After passing his examen artium in 1899 at the Kongsbakken Upper Secondary School, he moved to Oslo, where he worked as a teacher (among other places, at Brandbu Middle School from 1907 to 1909) while studying. He received his university degree in 1910 with a thesis titled Senjen-maalet. Lydverket i hoveddrag (The Senja Dialect: Phonology and Main Features, published 1913), after which he taught in Arendal from 1910 to 1913.
In 1918 he went on partial leave to pursue a university scholarship that enabled him received his Doctor of Philosophy in 1921 with the dissertation Bokmål og talemål i Norge 1560–1630 (Standard Language and Dialects in Norway from 1560 to 1630).
In 1922 he became a professor at the newly established Norwegian College of Teaching in Trondheim (where he was appointed chancellor in 1936), and the same year he was elected to the Norwegian Academy of Science and Letters. He became president of Royal Norwegian Society of Sciences and Letters in 1932.
Together with Halvdan Koht (also from Tromsø), Johan Bojer, Gustav Natvig-Pedersen, Arne Bergsgård, and Martin Birkeland, in 1934 Iversen was appointed to a committee whose recommendations led to the 1938 orthographic reform and the common language variety known as Samnorsk.

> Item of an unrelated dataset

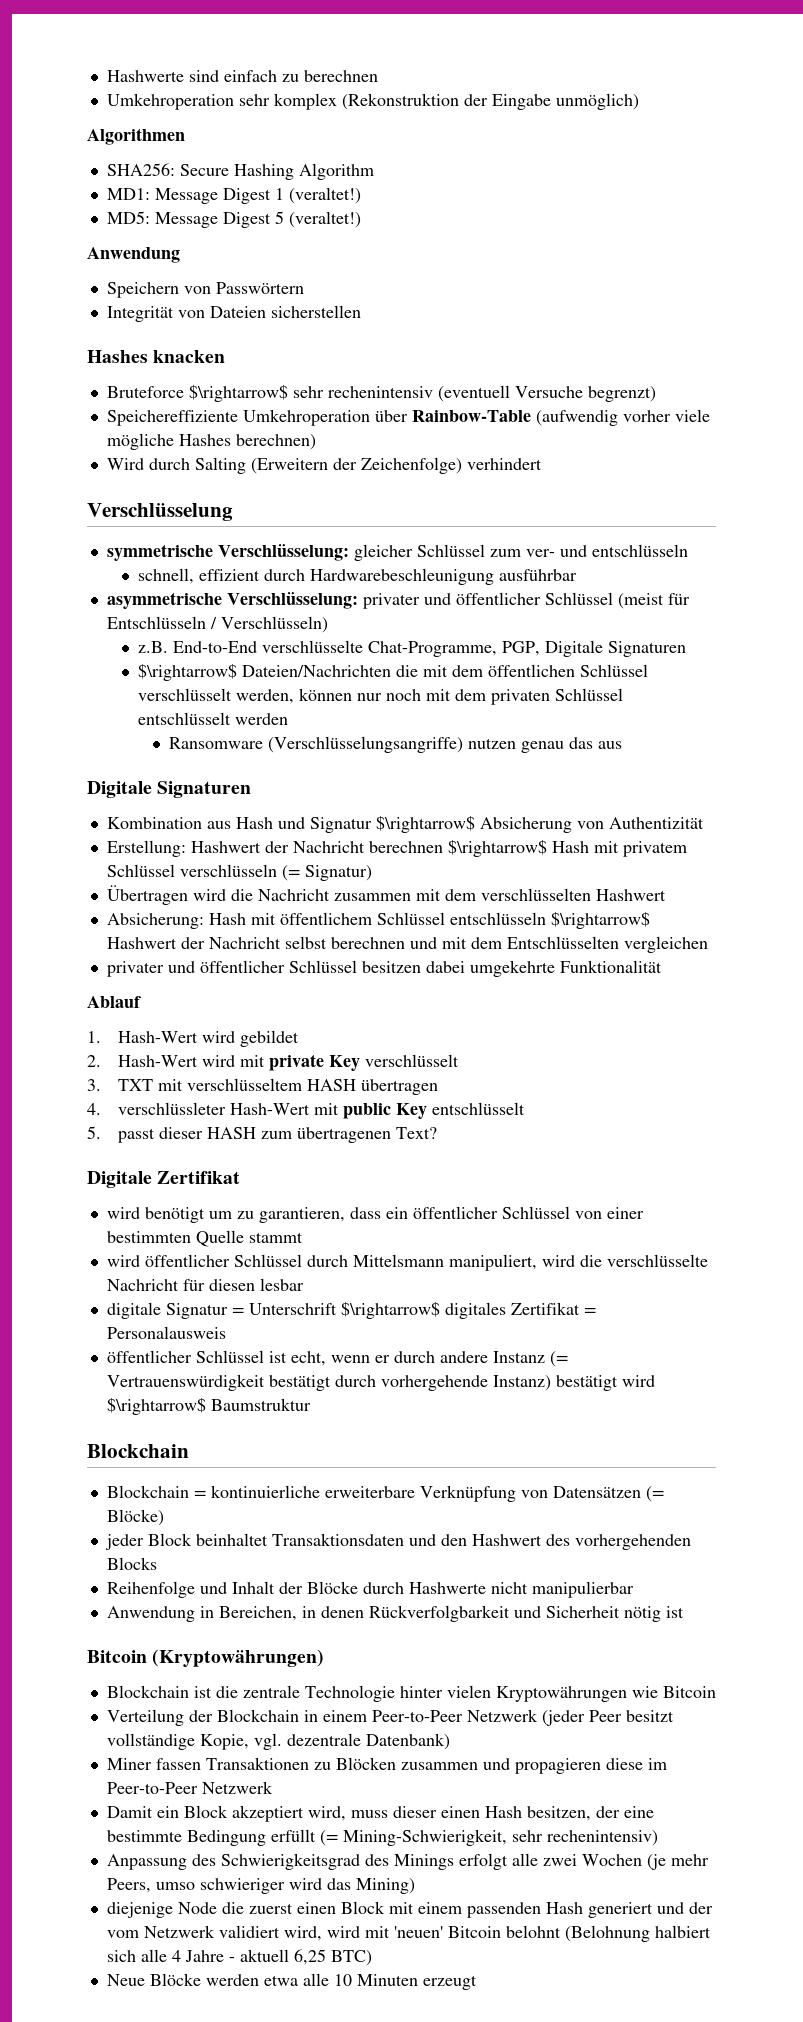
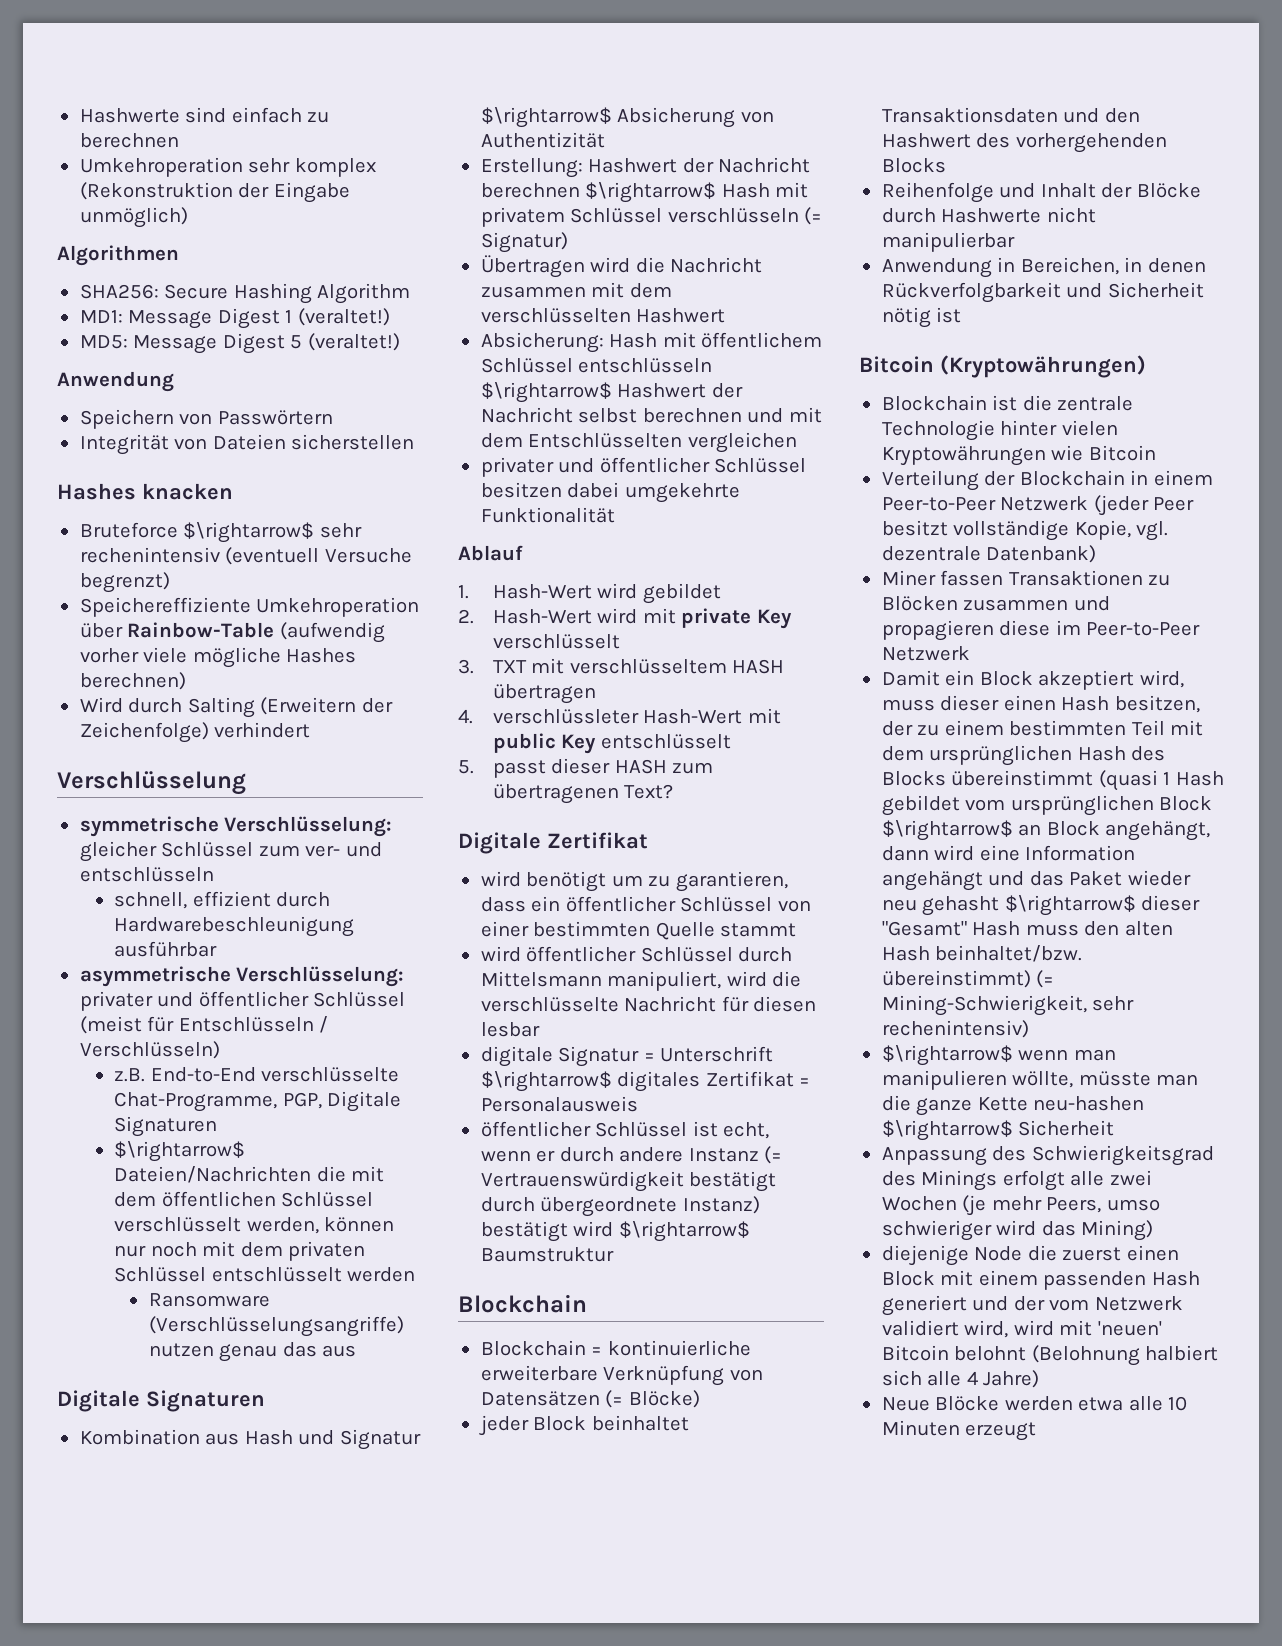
[380,1375,488,1391] vorhergehende -> [540,1197,678,1217] übergeordnete
[623,1806,654,1818] [106,1829,658,1846] eine bestimmte Bedingung erfüllt (= Mining-Schwierigkeit, sehr rechenintensiv) -> [917,720,1204,736] [881,745,1166,766] [881,770,1224,791] [881,795,1213,816] [881,820,1211,841] [881,845,1136,861] [881,870,1191,891] [881,895,1201,916] [881,921,1173,936] [881,945,1083,962] [881,970,1055,988] [881,995,1135,1016] [881,1020,1029,1038] [881,1045,1116,1066] [881,1070,1199,1090] [881,1095,1145,1116] [881,1120,1115,1141] zu einem bestimmten Teil mit dem ursprünglichen Hash des Blocks übereinstimmt (quasi 1 Hash gebildet vom ursprünglichen Block $\rightarrow$ an Block angehängt, dann wird eine Information angehängt und das Paket wieder neu gehasht $\rightarrow$ dieser "Gesamt" Hash muss den alten Hash beinhaltet/bzw. übereinstimmt) (= Mining-Schwierigkeit, sehr rechenintensiv) // $\rightarrow$ wenn man manipulieren wöllte, müsste man die ganze Kette neu-hashen $\rightarrow$ Sicherheit
[184,1949,372,1966] Jahre - aktuell 6,25 BTC) -> [983,1370,1040,1388] Jahre)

He was also a recipient of the Swedish Order of the Polar Star.
Iversen died in Trondheim.
At Uppsala University, he became a member of the Royal Gustavus Adolphus Academy in 1933, a member of the Upsala Linguistics Society in 1952, and a member of the Royal Society of Humanities at Uppsala in 1959, and he received an honorary doctorate from the university in 1954.